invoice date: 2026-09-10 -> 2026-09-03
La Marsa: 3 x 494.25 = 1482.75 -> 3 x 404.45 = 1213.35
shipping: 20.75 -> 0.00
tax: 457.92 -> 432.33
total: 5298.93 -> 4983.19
== == ==
- Goal of the exercise
The answer must consist of the lines from the one with "shipping: 20.75 -> 0.00" through the final line of the entries above, exactly as they are, and nothing else.

- Result for this task
shipping: 20.75 -> 0.00
tax: 457.92 -> 432.33
total: 5298.93 -> 4983.19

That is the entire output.